Marco Blaauw is a Dutch trumpet soloist known for his work in the field of new music and with Cologne-based contemporary music group Ensemble Musikfabrik. He plays a double bell trumpet, an invention that has allowed for numerous new compositions for trumpet, including those by Ernst von Siemens Music Prize winner, Rebecca Saunders. Blaauw is a consistent faculty member at the Darmstadt Summer Course, the Stockhausen Courses Kürten, the Lucerne Festival, and the Chosen Vale International Trumpet Seminar.

==Biography==
Blaauw was born September 23, 1965, in Lichtenvoorde, the Netherlands, and began playing trumpet at a young age in the local band. As a young student, Blaauw attended the Sweelinck Conservatorium in Amsterdam and later studied with Pierre Thibaud and Markus Stockhausen.

Blaauw has an extensive solo career, particularly in the contemporary, new, and improvised music scenes. He has collaborated on and premiered several pieces for trumpet solo and ensemble and is well known for his work with composer Karlheinz Stockhausen. Marco was also a founding member of contemporary music group Ensemble Musikfabrik in Cologne, Germany, and appears on several recordings with the ensemble.

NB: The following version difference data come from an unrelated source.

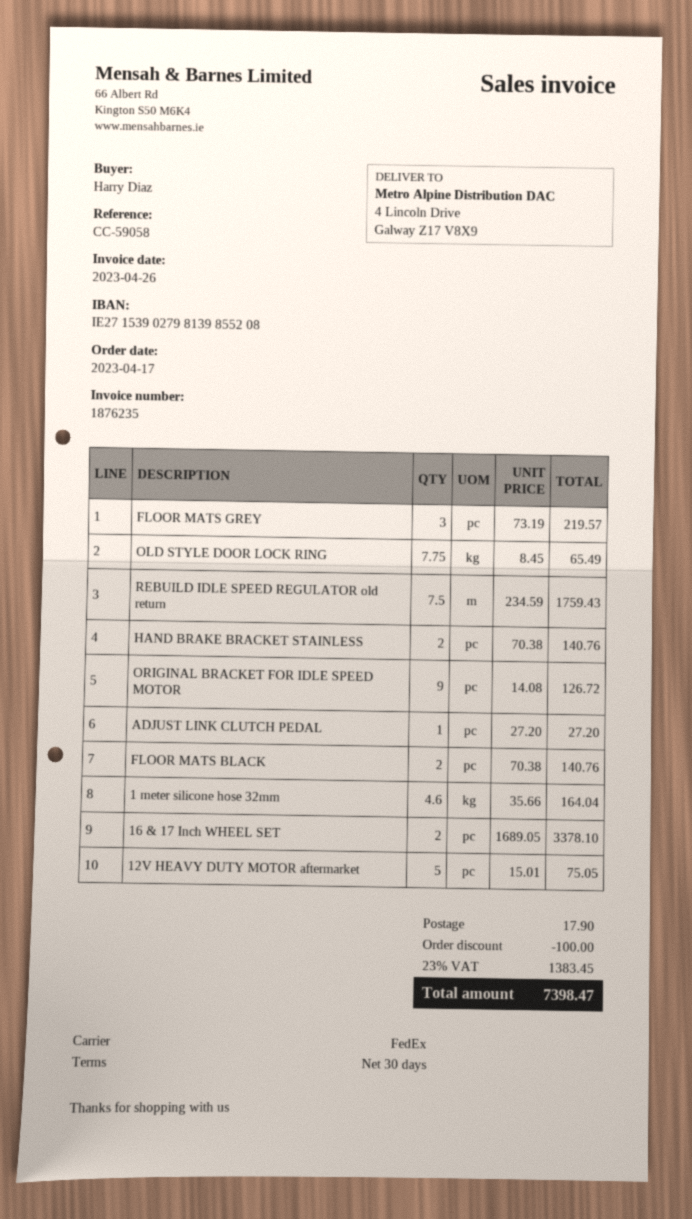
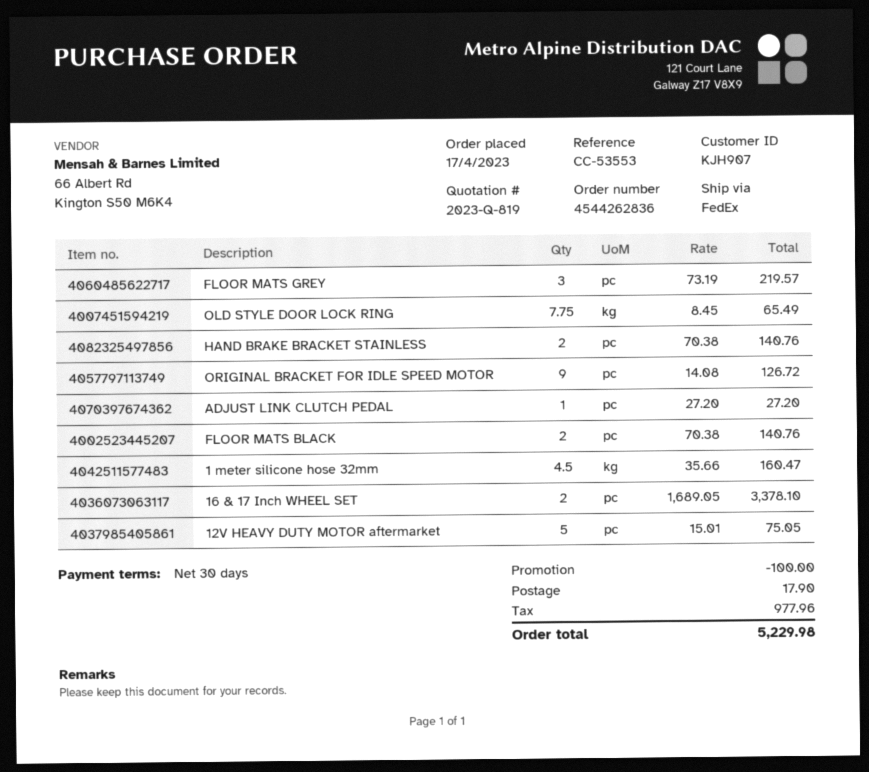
reference: CC-59058 -> CC-53553
REBUILD IDLE SPEED REGULATOR old return: 7.5 x 234.59 = 1759.43 -> none
1 meter silicone hose 32mm: 4.6 x 35.66 = 164.04 -> 4.5 x 35.66 = 160.47
tax: 1383.45 -> 977.96
total: 7398.47 -> 5229.98

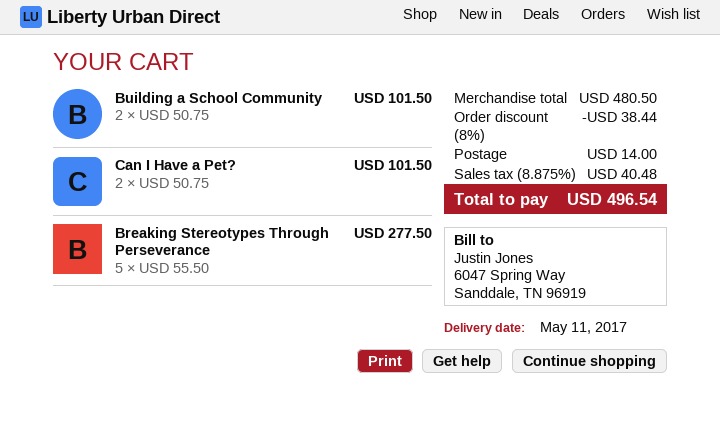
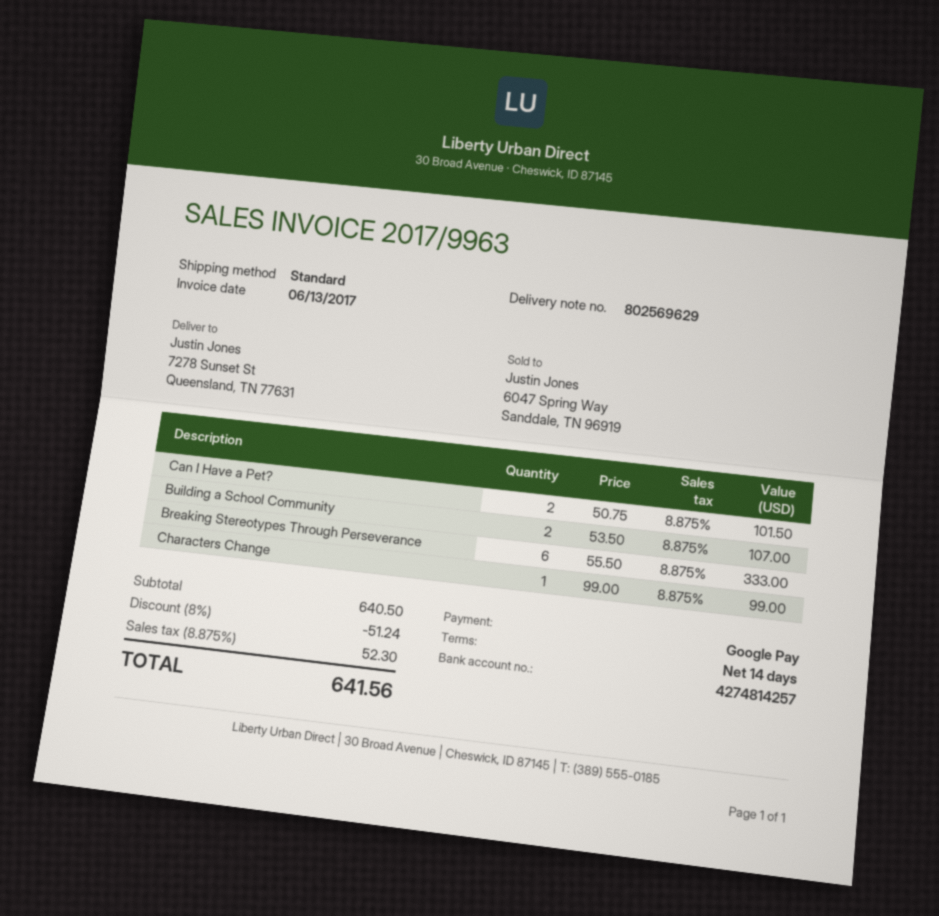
Building a School Community: 2 x 50.75 = 101.50 -> 2 x 53.50 = 107.00
Breaking Stereotypes Through Perseverance: 5 x 55.50 = 277.50 -> 6 x 55.50 = 333.00
Characters Change: none -> 1 x 99.00 = 99.00
subtotal: 480.50 -> 640.50
discount: 8% = 38.44 -> 8% = 51.24
shipping: 14.00 -> none
tax: 8.875% = 40.48 -> 8.875% = 52.30
total: 496.54 -> 641.56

Blaauw has performed solo with numerous orchestras and new music ensembles, including the Dutch Radio Symphony Orchestra, the National Polish Radio Symphony Orchestra, WDR Symphony Orchestra Cologne, the Deutsche Oper Berlin, Klangforum Wien, London Sinfonietta, and Asko|Schönberg Ensemble. He has also performed at festivals such as Musikfest Berlin, Donaueschinger Musiktage, Huddersfield Contemporary Music Festival, the Lucerne Festival, and more.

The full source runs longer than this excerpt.